Dataset records:
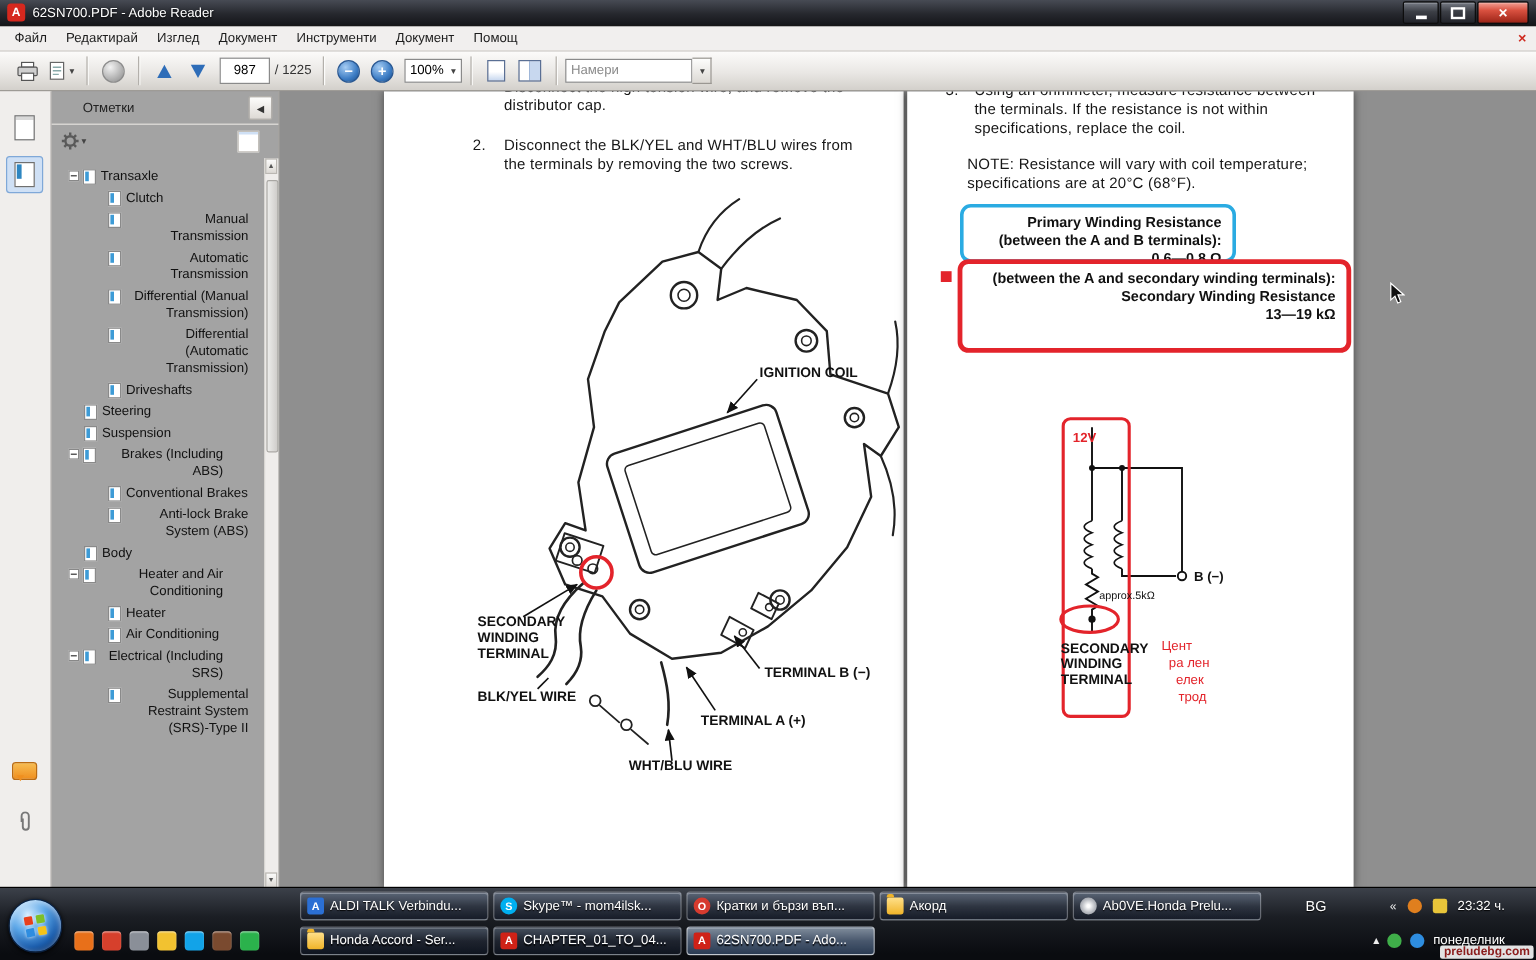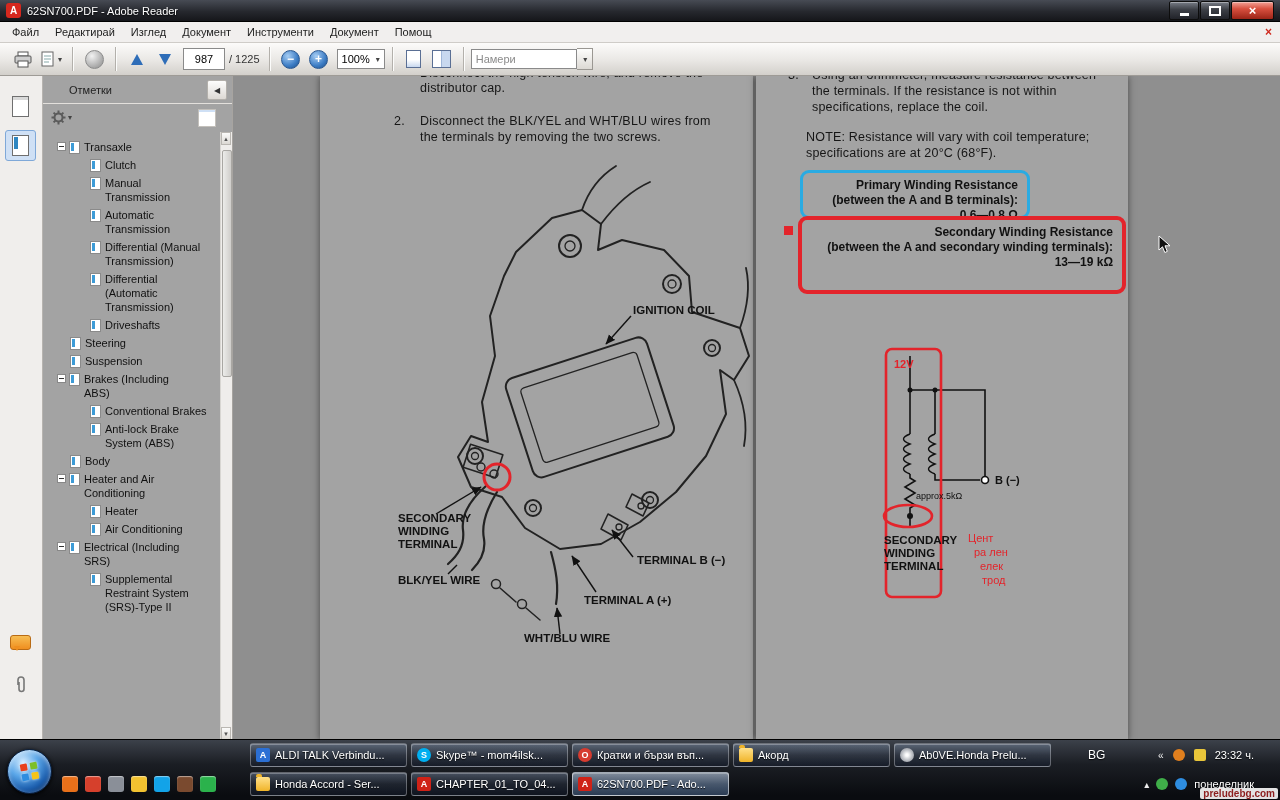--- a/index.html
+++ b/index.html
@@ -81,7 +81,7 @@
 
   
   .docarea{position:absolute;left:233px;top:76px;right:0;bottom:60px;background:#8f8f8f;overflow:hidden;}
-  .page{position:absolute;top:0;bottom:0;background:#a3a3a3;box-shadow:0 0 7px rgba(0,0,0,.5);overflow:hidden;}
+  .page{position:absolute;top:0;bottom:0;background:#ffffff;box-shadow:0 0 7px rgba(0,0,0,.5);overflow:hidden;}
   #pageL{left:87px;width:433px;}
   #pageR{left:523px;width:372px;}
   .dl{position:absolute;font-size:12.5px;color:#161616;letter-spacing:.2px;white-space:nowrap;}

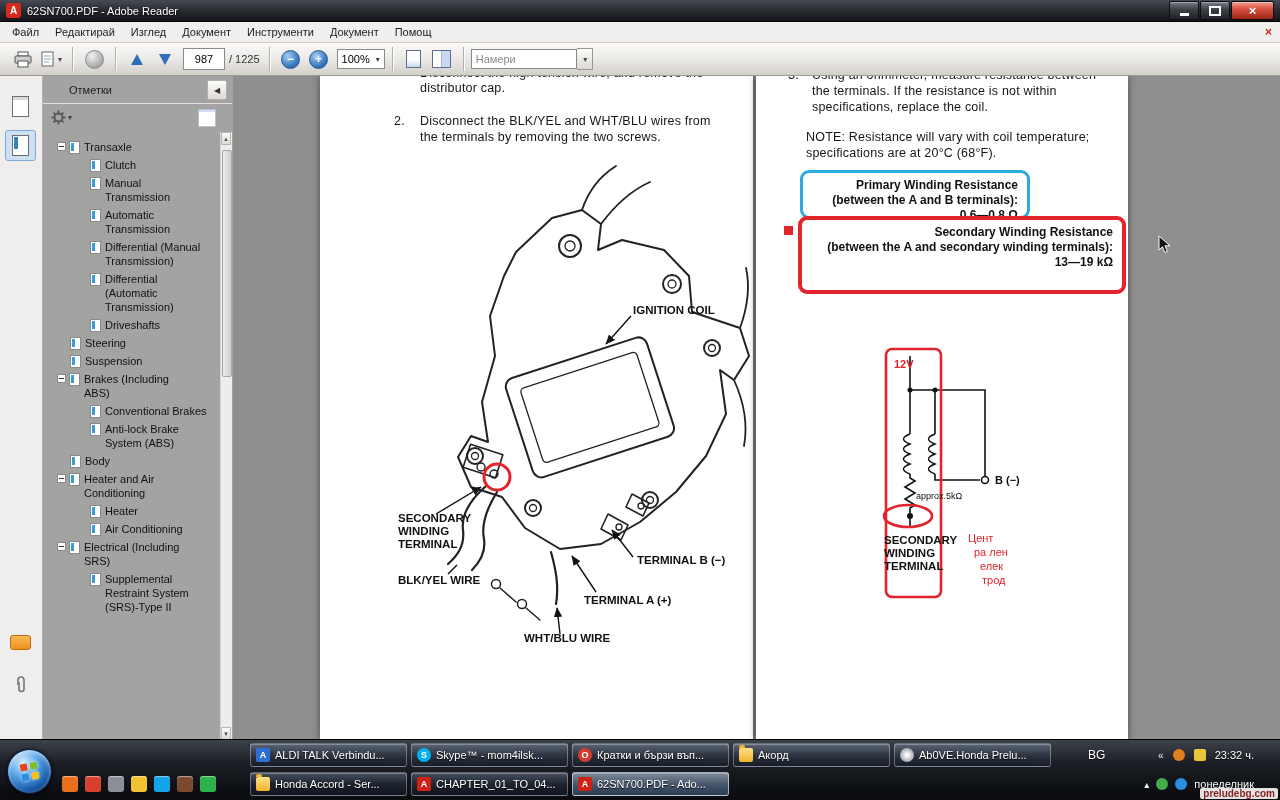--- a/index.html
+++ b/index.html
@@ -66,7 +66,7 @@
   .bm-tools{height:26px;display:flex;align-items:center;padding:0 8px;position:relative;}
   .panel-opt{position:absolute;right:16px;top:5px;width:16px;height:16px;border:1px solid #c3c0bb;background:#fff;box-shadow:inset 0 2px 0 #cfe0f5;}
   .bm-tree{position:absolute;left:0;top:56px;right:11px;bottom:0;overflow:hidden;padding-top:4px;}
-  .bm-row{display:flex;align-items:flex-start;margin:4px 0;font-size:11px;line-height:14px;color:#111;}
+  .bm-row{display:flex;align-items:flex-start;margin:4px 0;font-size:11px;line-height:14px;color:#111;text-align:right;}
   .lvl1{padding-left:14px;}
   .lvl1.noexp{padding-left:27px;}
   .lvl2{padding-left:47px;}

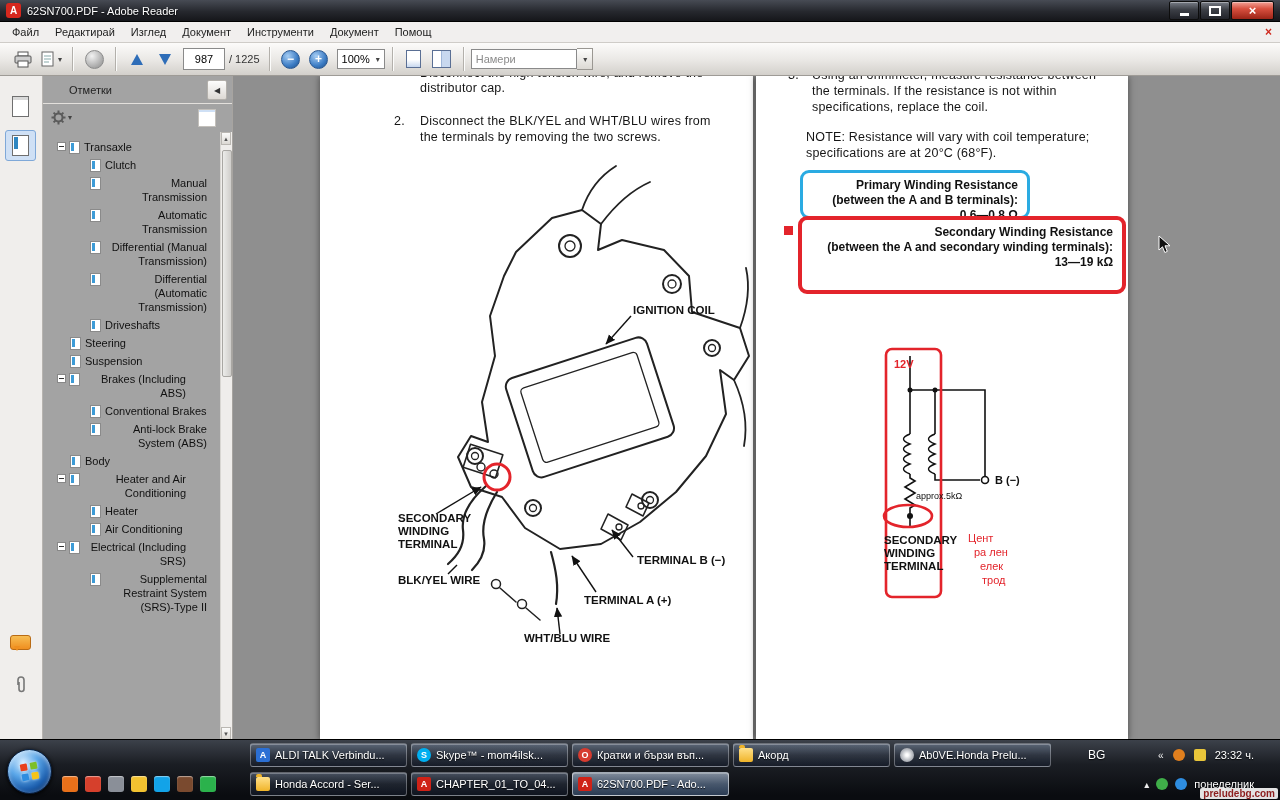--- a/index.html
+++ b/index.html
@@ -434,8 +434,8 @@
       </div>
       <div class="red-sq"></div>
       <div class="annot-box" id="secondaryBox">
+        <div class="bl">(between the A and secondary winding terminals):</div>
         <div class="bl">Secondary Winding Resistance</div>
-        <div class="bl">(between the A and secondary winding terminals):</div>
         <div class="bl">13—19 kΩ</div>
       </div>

What to do: Copy exactly the lines running from the line with "-66,7 +66,7 @@" to the final line of the listing, keeping both ends and dropping any picture.

Your solution:
@@ -66,7 +66,7 @@
   .bm-tools{height:26px;display:flex;align-items:center;padding:0 8px;position:relative;}
   .panel-opt{position:absolute;right:16px;top:5px;width:16px;height:16px;border:1px solid #c3c0bb;background:#fff;box-shadow:inset 0 2px 0 #cfe0f5;}
   .bm-tree{position:absolute;left:0;top:56px;right:11px;bottom:0;overflow:hidden;padding-top:4px;}
-  .bm-row{display:flex;align-items:flex-start;margin:4px 0;font-size:11px;line-height:14px;color:#111;}
+  .bm-row{display:flex;align-items:flex-start;margin:4px 0;font-size:11px;line-height:14px;color:#111;text-align:right;}
   .lvl1{padding-left:14px;}
   .lvl1.noexp{padding-left:27px;}
   .lvl2{padding-left:47px;}

--- a/index.html
+++ b/index.html
@@ -434,8 +434,8 @@
       </div>
       <div class="red-sq"></div>
       <div class="annot-box" id="secondaryBox">
+        <div class="bl">(between the A and secondary winding terminals):</div>
         <div class="bl">Secondary Winding Resistance</div>
-        <div class="bl">(between the A and secondary winding terminals):</div>
         <div class="bl">13—19 kΩ</div>
       </div>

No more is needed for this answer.